→ Your instructions: Down to the last line, retype the records below exactly and skip the pictures.

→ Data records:
···

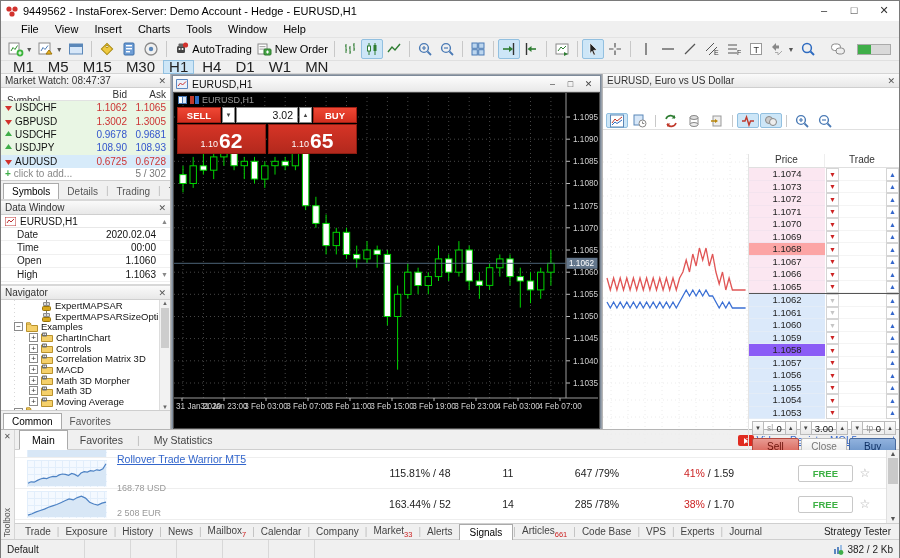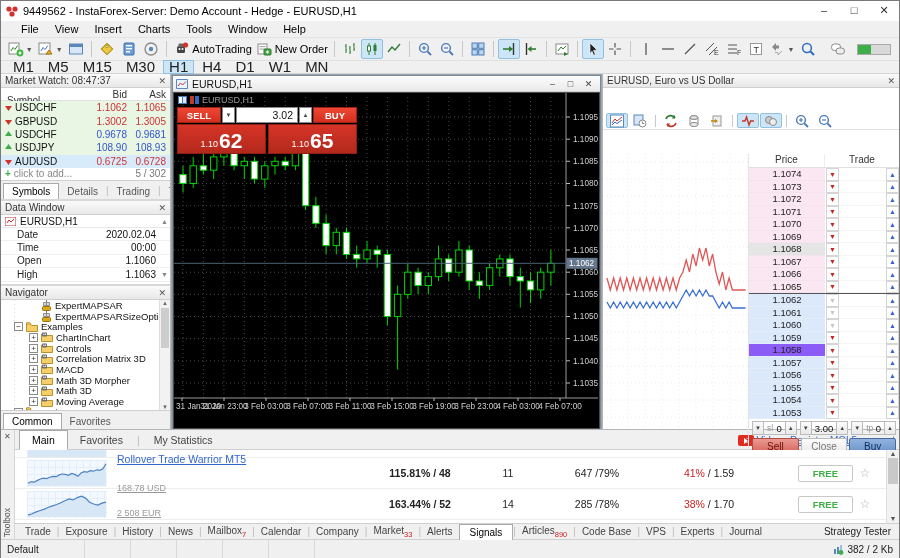--- a/index.html
+++ b/index.html
@@ -1113,7 +1113,7 @@
     <span class="chvu" style="color:#3366cc">▲</span>
   </div>
               <div class="lrow ask">
-    <span class="price" style="background:#e5e5e5">1.1068</span>
+    <span class="price" style="background:#fca5a5">1.1068</span>
     <span class="chv" style="color:#cc2222">▼</span>
     <span class="gap"></span>
     <span class="chvu" style="color:#3366cc">▲</span>

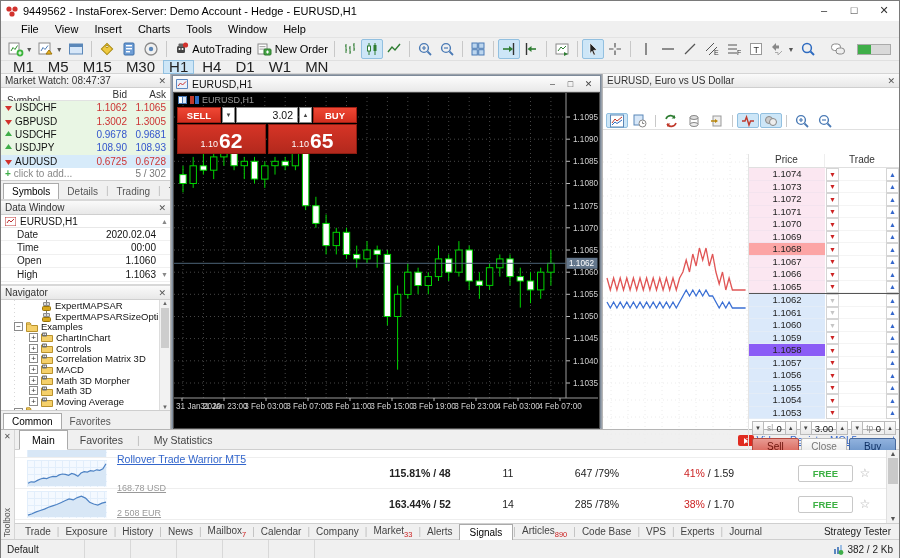--- a/index.html
+++ b/index.html
@@ -153,7 +153,7 @@
 .signame .nm { color:#3366cc; text-decoration:underline; font-size:10.5px; white-space:nowrap; }
 .signame .pr { color:#999; font-size:9px; margin-top:18px;text-decoration:underline; }
 .sigcol { font-size:10.5px; color:#222; text-align:center; white-space:nowrap; }
-.c-growth { width:110px;font-weight:bold; } .c-weeks { width:66px; } .c-subs { width:112px; } .c-dd { width:112px; }
+.c-growth { width:110px; } .c-weeks { width:66px; } .c-subs { width:112px; } .c-dd { width:112px; }
 .c-dd .red { color:#cc2222; }
 .c-free { width:88px; display:flex; justify-content:flex-end; }
 .freebtn { border:1px solid #c8c8c8; border-radius:2px; background:#fff; color:#3cb043; font-weight:bold; font-size:9.5px; padding:2px 14px; }

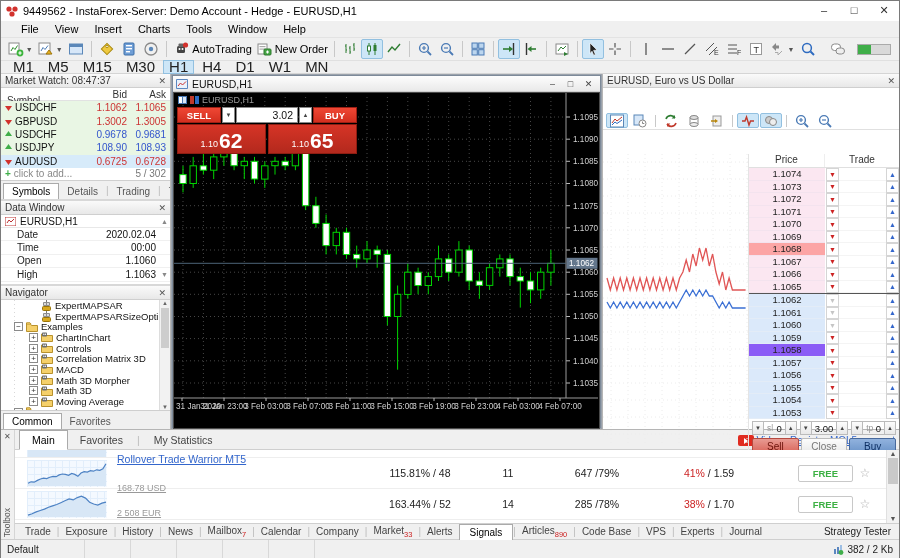--- a/index.html
+++ b/index.html
@@ -151,7 +151,7 @@
  background-size:7px 7px; }
 .signame { width:258px; flex:none; padding-left:10px; min-width:0; }
 .signame .nm { color:#3366cc; text-decoration:underline; font-size:10.5px; white-space:nowrap; }
-.signame .pr { color:#999; font-size:9px; margin-top:18px;text-decoration:underline; }
+.signame .pr { color:#999; font-size:9px; margin-top:18px; }
 .sigcol { font-size:10.5px; color:#222; text-align:center; white-space:nowrap; }
 .c-growth { width:110px; } .c-weeks { width:66px; } .c-subs { width:112px; } .c-dd { width:112px; }
 .c-dd .red { color:#cc2222; }

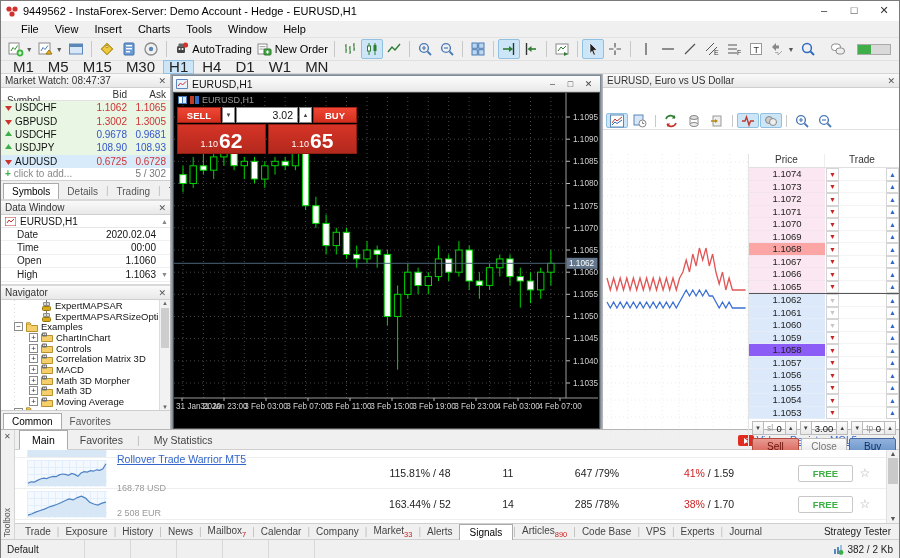--- a/index.html
+++ b/index.html
@@ -1328,7 +1328,7 @@
           <span class="btab">Alerts</span>
           <span class="btab active">Signals</span>
           <span class="bsep">|</span>
-          <span class="btab">Articles<sub>890</sub></span>
+          <span class="btab">Articles<sub>661</sub></span>
           <span class="bsep">|</span>
           <span class="btab">Code Base</span>
           <span class="bsep">|</span>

···

→ Answer to the exercise:
--- a/index.html
+++ b/index.html
@@ -1113,7 +1113,7 @@
     <span class="chvu" style="color:#3366cc">▲</span>
   </div>
               <div class="lrow ask">
-    <span class="price" style="background:#e5e5e5">1.1068</span>
+    <span class="price" style="background:#fca5a5">1.1068</span>
     <span class="chv" style="color:#cc2222">▼</span>
     <span class="gap"></span>
     <span class="chvu" style="color:#3366cc">▲</span>

--- a/index.html
+++ b/index.html
@@ -153,7 +153,7 @@
 .signame .nm { color:#3366cc; text-decoration:underline; font-size:10.5px; white-space:nowrap; }
 .signame .pr { color:#999; font-size:9px; margin-top:18px;text-decoration:underline; }
 .sigcol { font-size:10.5px; color:#222; text-align:center; white-space:nowrap; }
-.c-growth { width:110px;font-weight:bold; } .c-weeks { width:66px; } .c-subs { width:112px; } .c-dd { width:112px; }
+.c-growth { width:110px; } .c-weeks { width:66px; } .c-subs { width:112px; } .c-dd { width:112px; }
 .c-dd .red { color:#cc2222; }
 .c-free { width:88px; display:flex; justify-content:flex-end; }
 .freebtn { border:1px solid #c8c8c8; border-radius:2px; background:#fff; color:#3cb043; font-weight:bold; font-size:9.5px; padding:2px 14px; }

--- a/index.html
+++ b/index.html
@@ -151,7 +151,7 @@
  background-size:7px 7px; }
 .signame { width:258px; flex:none; padding-left:10px; min-width:0; }
 .signame .nm { color:#3366cc; text-decoration:underline; font-size:10.5px; white-space:nowrap; }
-.signame .pr { color:#999; font-size:9px; margin-top:18px;text-decoration:underline; }
+.signame .pr { color:#999; font-size:9px; margin-top:18px; }
 .sigcol { font-size:10.5px; color:#222; text-align:center; white-space:nowrap; }
 .c-growth { width:110px; } .c-weeks { width:66px; } .c-subs { width:112px; } .c-dd { width:112px; }
 .c-dd .red { color:#cc2222; }

--- a/index.html
+++ b/index.html
@@ -1328,7 +1328,7 @@
           <span class="btab">Alerts</span>
           <span class="btab active">Signals</span>
           <span class="bsep">|</span>
-          <span class="btab">Articles<sub>890</sub></span>
+          <span class="btab">Articles<sub>661</sub></span>
           <span class="bsep">|</span>
           <span class="btab">Code Base</span>
           <span class="bsep">|</span>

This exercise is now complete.